The following is a list of cases that deal with issues of concern to copyright in various jurisdictions. Some of these cases are leading English cases as the law of copyright in various Commonwealth jurisdictions developed out of English law while these countries were colonies of the British Empire. Other cases provide background in areas of copyright law that may be of interest for the legal reasoning or the conclusions they reach.

Australia

  • Victoria Park Racing and Recreation Grounds Co. Ltd v. Taylor (1937) 58 CLR 479 idea-expression divide
  • Cuisenaire v. Reed [1963] VR 719 (a literary work cannot be infringed by a three-dimensional reproduction)
  • Pacific Film Laboratories v. Commissioner of Tax (1970) 121 CLR 154 [negative right definition]
  • Elanco v. Mandops (1979) FSR 46 (instructions on herbicide are a literary device)
  • Zeccola v. Universal City Studios Inc. (1982) 46 ALR 189: there is no copyright in the idea of a theme or a story, but there may be a time where a combination of events and characters reaches sufficient complexity as to give rise to dramatic work copyright
  • Computer Edge Pty Ltd v. Apple Computer Inc (1986) 161 CLR 171 (test in Exxon for literary work is "not intended to establish a comprehensive or exhasutive definition of literary work for copyright purposes" per Mason and Wilson JJ)
  • CBS Records v. Gross (1989) 15 IPR 385 (a cover version of a song can be an original work itself capable of copyright protection)
  • Greenfield Products Pty Ltd v.
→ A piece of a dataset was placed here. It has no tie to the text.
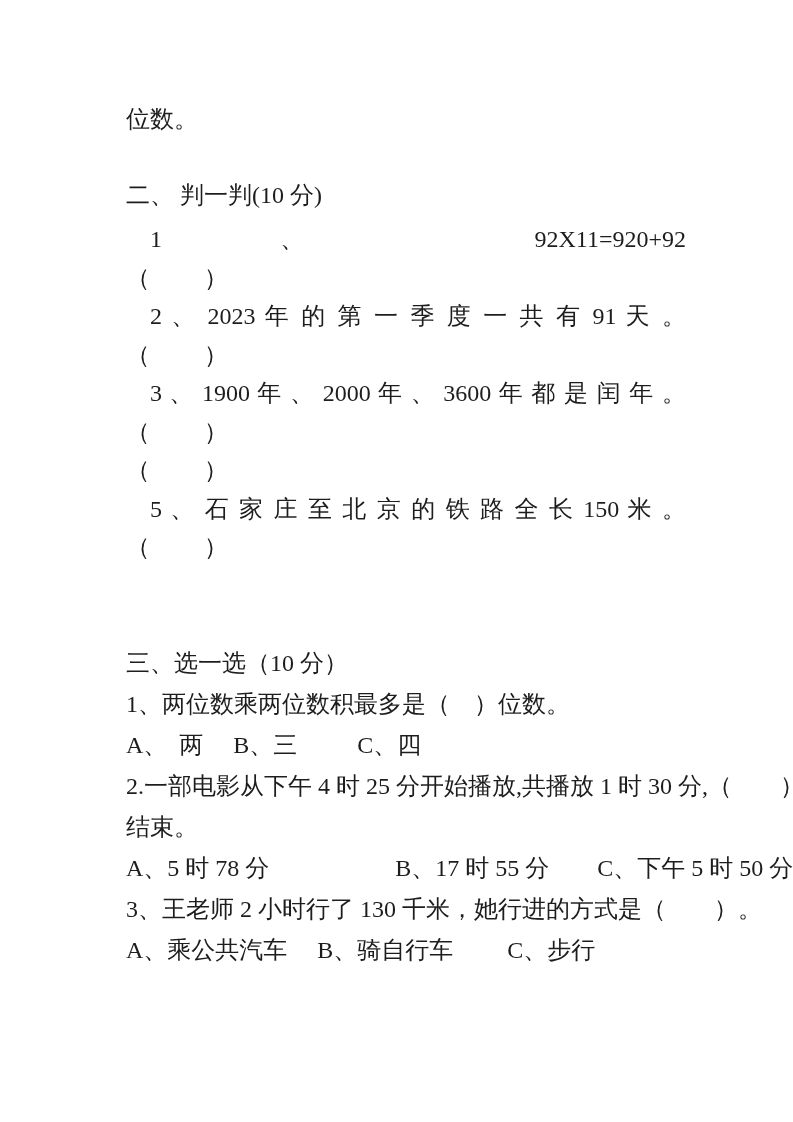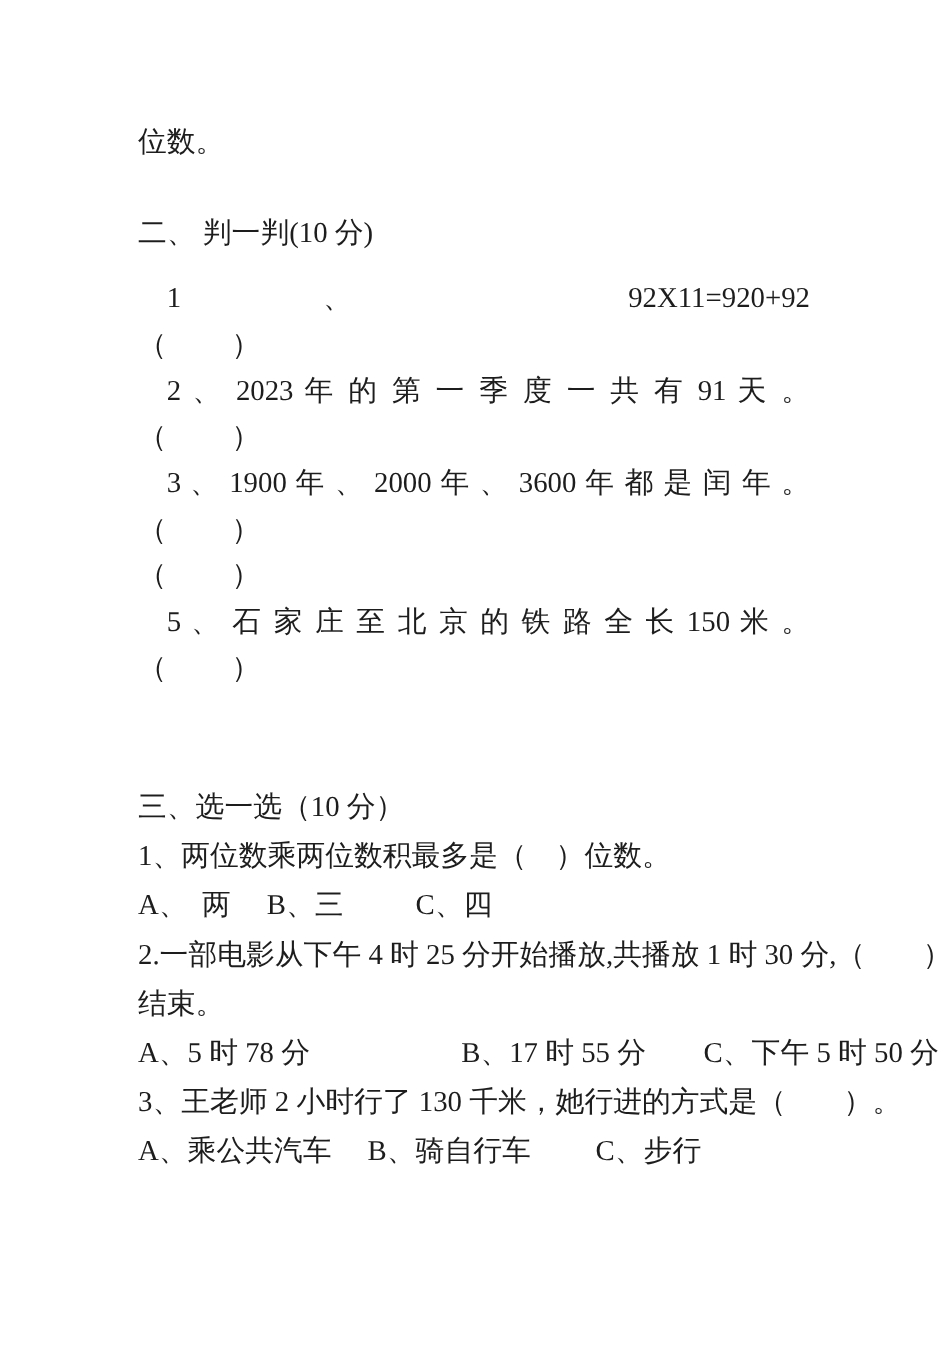"位数。" .content { left: 115px -> 126px }
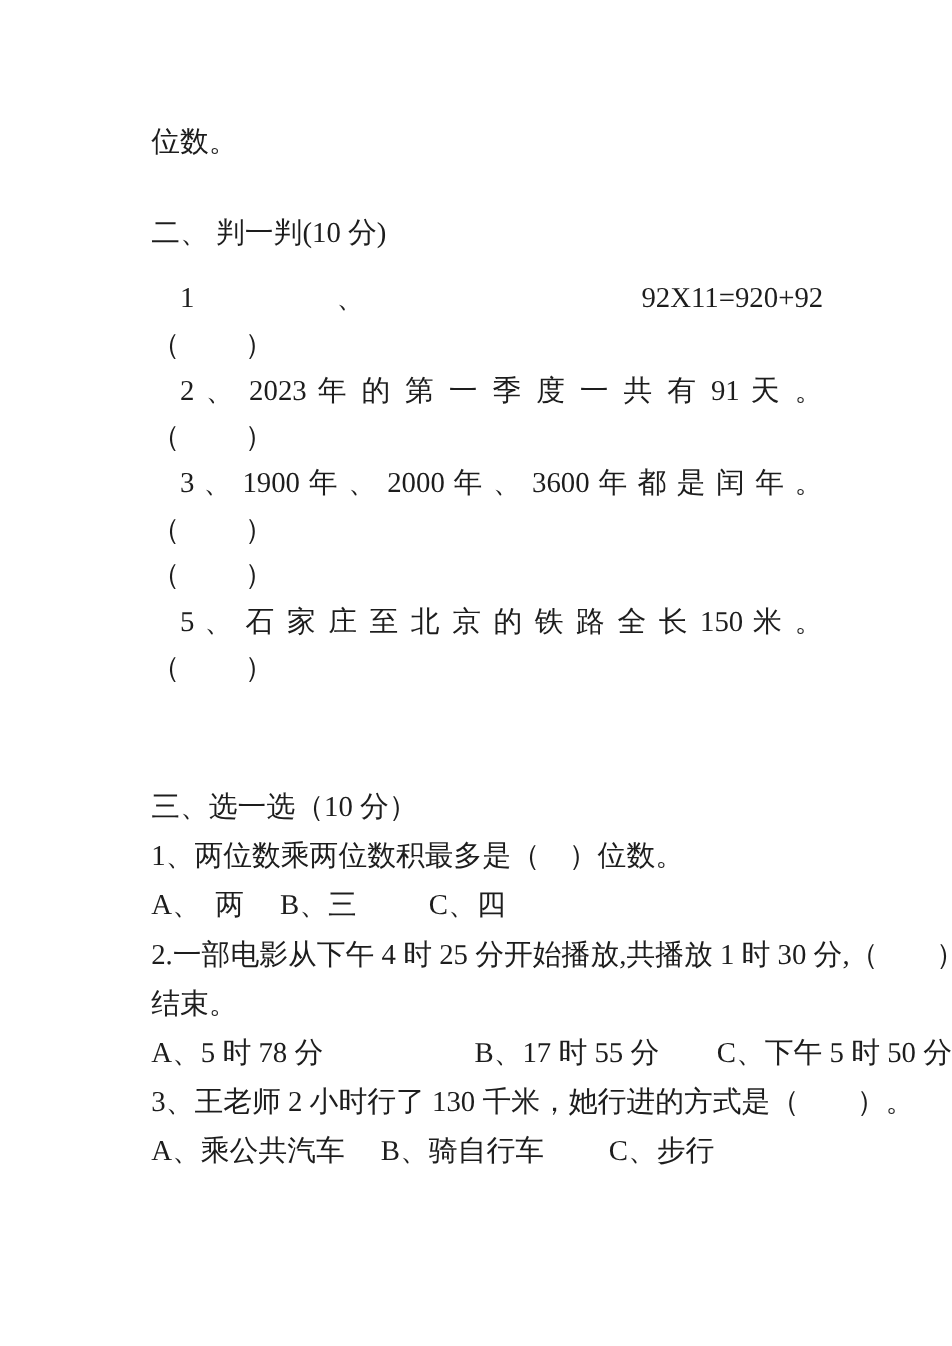"1 、 92X11=920+92" .mt-item1 { margin-top: 16px -> 6px }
Rover-Scott Bonnar Ltd (1990) 17 IPR 417 per Pincus J, what is not a sculpture
  • Autodesk v. Dyason (No.2) (1993) 111 ALR 385 (the idea-expression divide is the "dominant principle in copyright law" per Mason CJ: "when the expression of any idea is inseparable from its function, it forms part of the idea and is not entitled to the protection of copyright" per Dawson J)
  • Sega Enterprises Ltd v. Galaxy Electronics Pty Ltd 35 IPR 161 (1997): interactive video games involving computer images fall in the definition of cinematograph film

Canada

France

  • Societe Le Chant du Monde v. Societe Fox Europe and Societe Fox Americaine Twentieth Century Cour d'appel, Paris, Jan. 13, 1953, D.A. 1954, 16, 80, held in favor of the plaintiffs due to the very strong moral rights regime in France.

New Zealand

  • Green v. Broadcasting Corp of NZ (1989) APIC 90-590: Privy Council definition of "dramatic works": " a dramatic work must have sufficient unity to be capable of performance"

United Kingdom

  • Millar v. Taylor (1769) 4 Burr 2303; 98 ER 201 (copyright is a form of property)
  • Donaldson v. Beckett (1774) 4 Burr 2408; 98 ER 257 (copyright is not perpetual)
  • Dick v. Yates (1881) 18 Ch D 76: a title is not long enough to consistute a literary work
  • Kenrick v. Lawrence (1890) L.R. QBD 99
  • Hollingrake v. Truswell [1894] Ch. 420
  • Walter v. Lane (1900) AC 539 ("reporter's copyright")
  • Corelli v. Grey (1913) 29 TLR 570 (four reasons for clear objective similarity between works)
  • University of London Press Ltd. v. University Tutorial Press Ltd. [1916] 2 Ch. 601
  • Re Dickens (1934) 1 Ch 267
  • Hawkes & Son (London) Ltd v. Paramount Film Service Ltd [1934] 1 Ch 593: the Colonel Bogey case - infringement of copyright occurs when "a substantial, a vital and an essential part" of a work is copied, per Lord Slesser
  • Jennings v. Stephens [1936] Ch. 469 "performance in public" as infringement.
  • Donahue v. Allied Newspapers Ltd (1938) Ch 106 [ "idea-expression divide"]
  • Ladbroke (Football) Ltd v. William Hill (Football) Ltd [1964]1 WLR 273
  • LB (Plastics) Ltd v. Swish Products Ltd [1979] RPC 551 (the basis of copyright protection is that "one man must not be able to appropriate the result of another's labour")
  • Exxon Corp v. Exxon Insurance Consultants International (1981) 3 All ER 241 [Exxon name has no copyright]
  • Express Newspapers v. News (UK) Ltd (1990) 18 IPR 201 (confirming Walter v. Lane)

United States

Note: if no court name is given, according to convention, the case is from the Supreme Court of the United States. Supreme Court rulings are binding precedent across the United States; Circuit Court rulings are binding within a certain portion of it (the circuit in question); District Court rulings are not binding precedent, but may still be referred to by other courts.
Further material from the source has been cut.